You are viewing a plain text version of this content. The canonical link for it is here.
Posted to user@hbase.apache.org by 林煒清 <th...@gmail.com> on 2013/12/02 07:00:13 UTC

What is HBase compaction-queue-size at all?

Any one knows what compaction queue size is meant?

By doc's definition:

*9.2.5.* hbase.regionserver.compactionQueueSize Size of the compaction
queue. This is the number of stores in the region that have been targeted
for compaction.


   - Is it the *number of Store* of regionserver need to be major compacted
   ? or numbers of which is* being* compacted currently ?

I have a job writing data in a hotspot style using sequential key(non
distributed) with 1 family so that 1 Store each region.

I was discovering that at some time it got *regionserver
compaction-queue-size = 4*.(I check it from Ambari). That's theoretically
impossible since I have only *one Store *to write(sequential key) at any
time, incurring only one major compaction is more reasonable.


   - Then I dig into the logs ,found there is no thing about hints of
    queue size > 0: Every major compaction just say *"This selection was in
   queue for 0sec", *I don't really understand what's it to means? is it
   saying hbase has nothing in compaction queue?

013-11-26 12:28:00,778 INFO
[regionserver60020-smallCompactions-1385440028938] regionserver.HStore:
Completed major compaction of 3 file(s) in f1 of myTable.key.md5.... into
md5....(size=607.8 M), total size for store is 645.8 M.*This selection was
in queue for 0sec*, and took 39sec to execute.


   - Just more confusing is : Isn't multi-thread enabled at earlier version
   that will  allocate each compaction job to a thread , by this reason why
   there exists compaction queue waiting for processing ?

Re: What is HBase compaction-queue-size at all?

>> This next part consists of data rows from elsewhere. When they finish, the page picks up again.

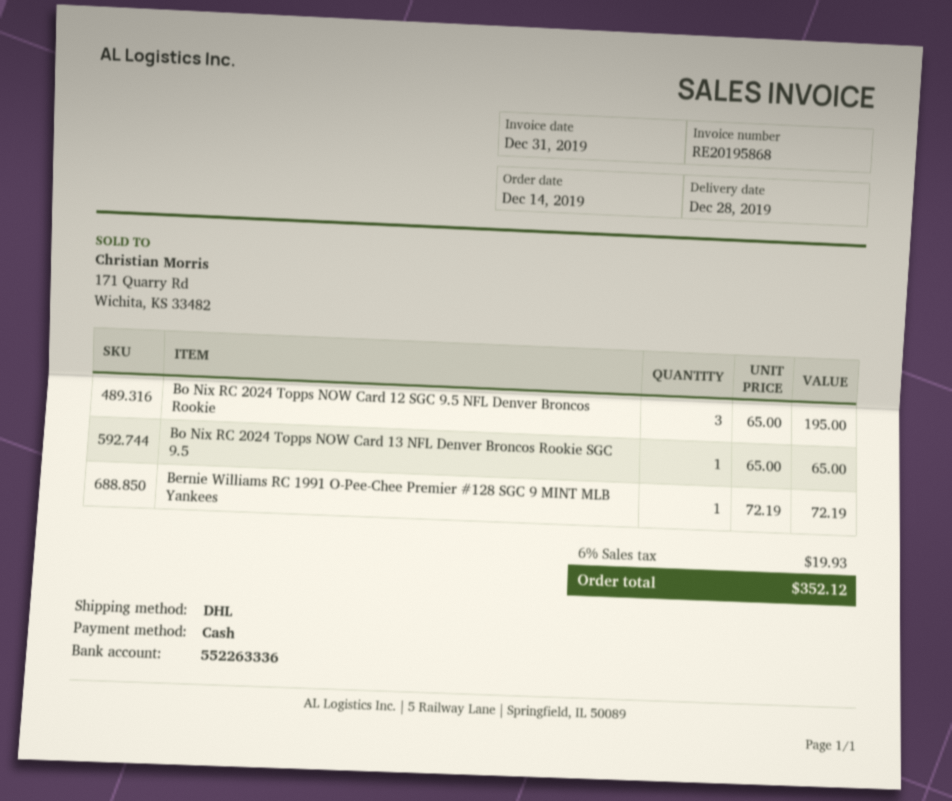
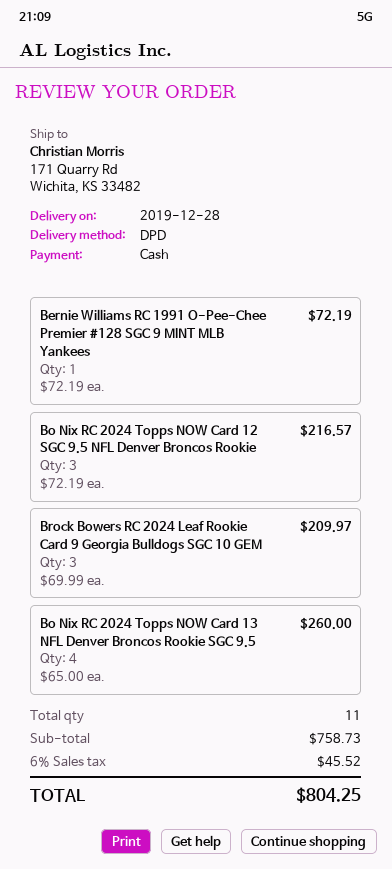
shipping method: DHL -> DPD
Bo Nix RC 2024 Topps NOW Card 12 SGC 9.5 NFL Denver Broncos Rookie: 3 x 65.00 = 195.00 -> 3 x 72.19 = 216.57
Bo Nix RC 2024 Topps NOW Card 13 NFL Denver Broncos Rookie SGC 9.5: 1 x 65.00 = 65.00 -> 4 x 65.00 = 260.00
Brock Bowers RC 2024 Leaf Rookie Card 9 Georgia Bulldogs SGC 10 GEM: none -> 3 x 69.99 = 209.97
tax: 6% = 19.93 -> 6% = 45.52
total: 352.12 -> 804.25

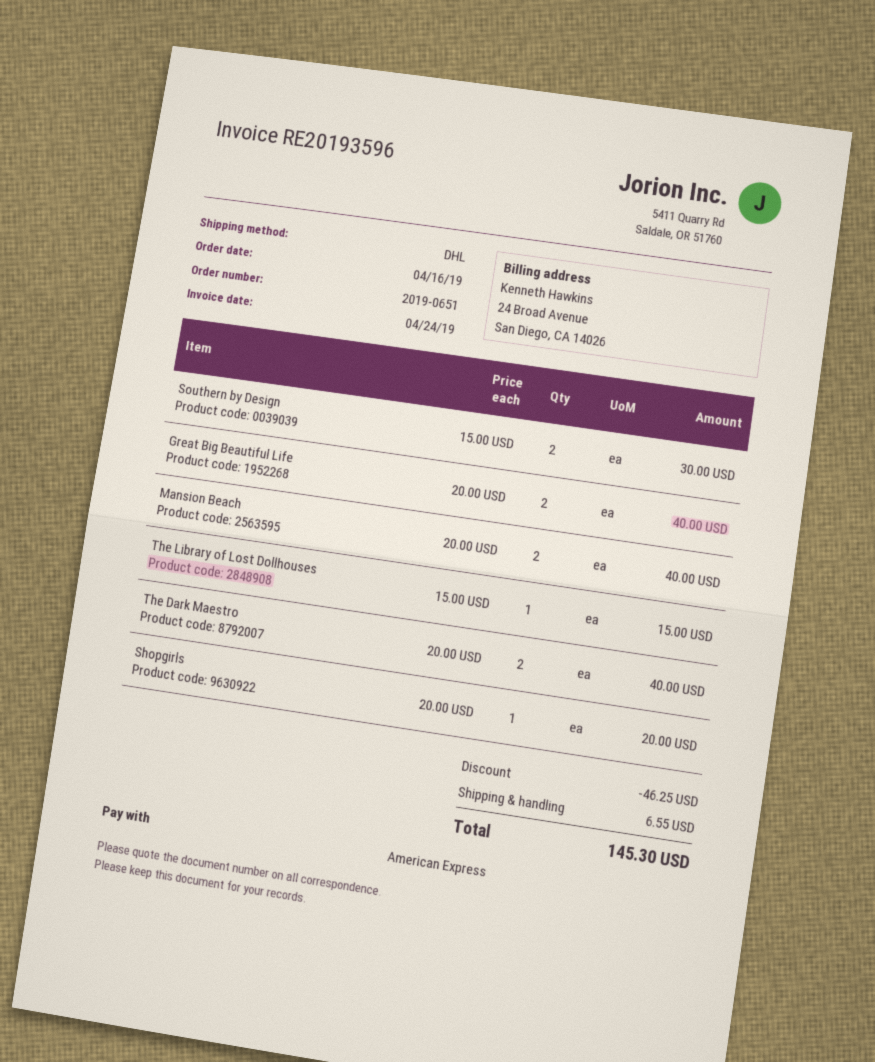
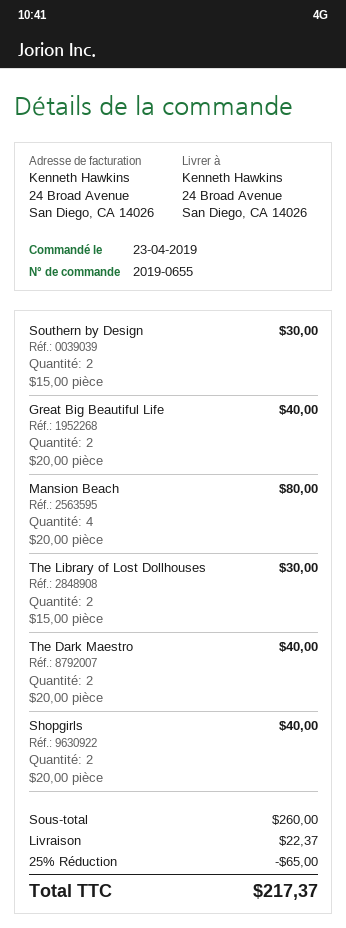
order number: 2019-0651 -> 2019-0655
order date: 2019-04-16 -> 2019-04-23
Mansion Beach: 2 x 20.00 = 40.00 -> 4 x 20.00 = 80.00
The Library of Lost Dollhouses: 1 x 15.00 = 15.00 -> 2 x 15.00 = 30.00
Shopgirls: 1 x 20.00 = 20.00 -> 2 x 20.00 = 40.00
discount: 46.25 -> 65.00
shipping: 6.55 -> 22.37
total: 145.30 -> 217.37

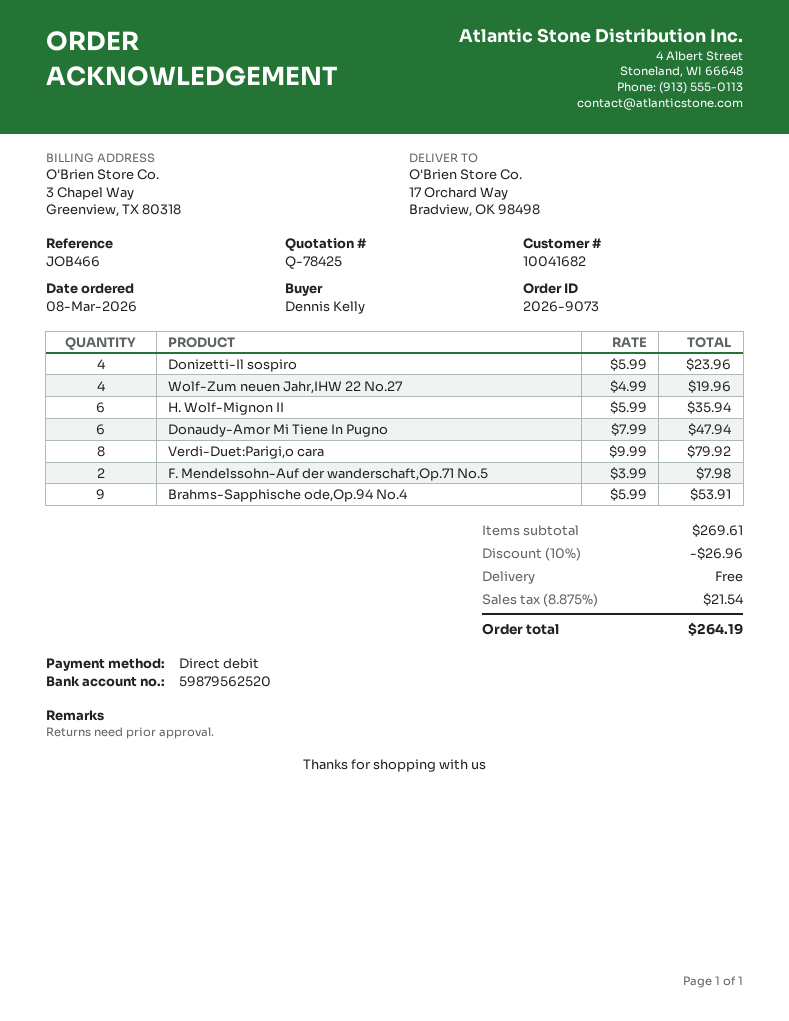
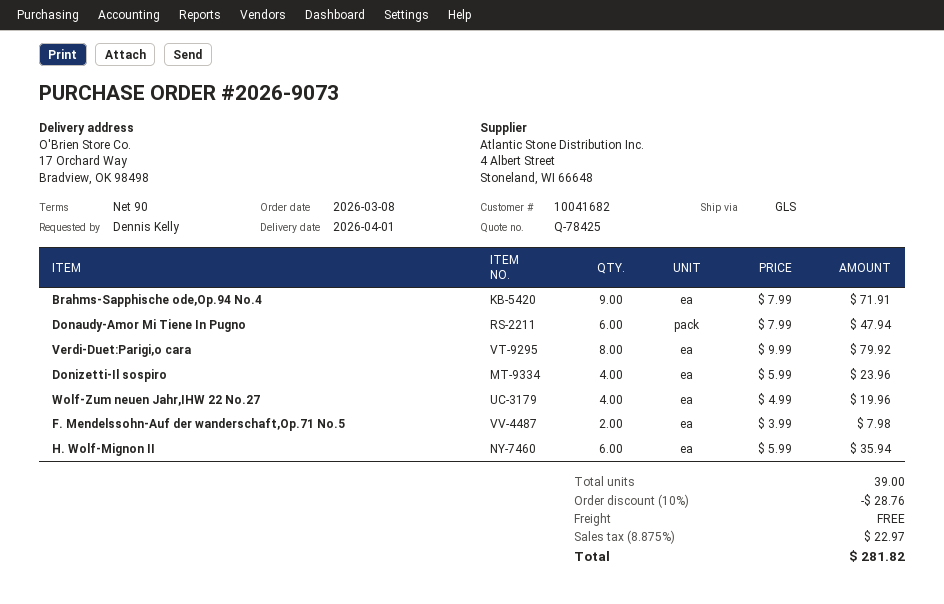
Brahms-Sapphische ode,Op.94 No.4: 9 x 5.99 = 53.91 -> 9 x 7.99 = 71.91
discount: 10% = 26.96 -> 10% = 28.76
tax: 8.875% = 21.54 -> 8.875% = 22.97
total: 264.19 -> 281.82

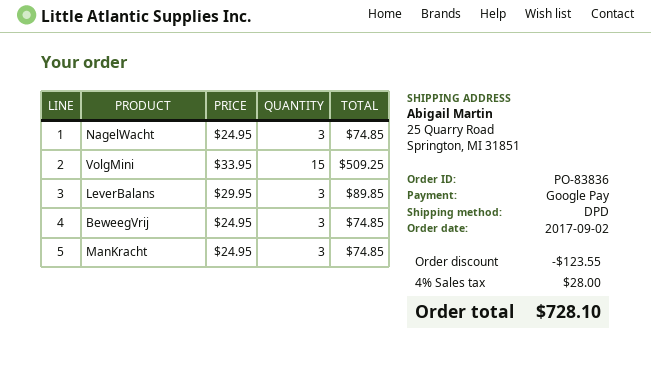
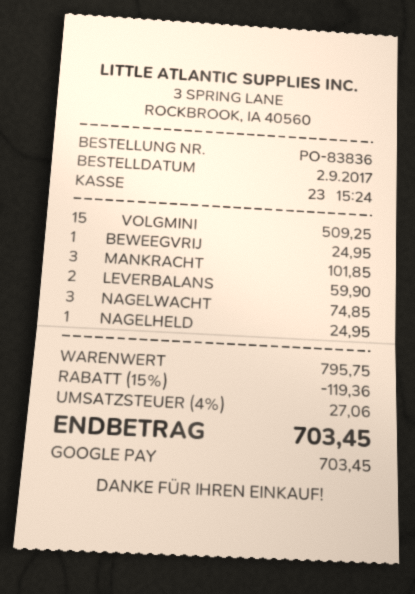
LeverBalans: 3 for 89.85 -> 2 for 59.90
BeweegVrij: 3 for 74.85 -> 1 for 24.95
ManKracht: 3 for 74.85 -> 3 for 101.85
NAGELHELD: none -> 1 for 24.95
discount: 123.55 -> 119.36
tax: 4% = 28.00 -> 4% = 27.06
total: 728.10 -> 703.45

Posted by Jean-Marc Spaggiari <je...@spaggiari.org>.
> So I think it includes both running compactions and those in queue. Am I
missing  something?
Yes, that's correct. A major is just a compaction running on all the
regions. So a region server will count it like a compaction. But it can
also be a minor that the RS is seeing. So not necessary a major, but can be.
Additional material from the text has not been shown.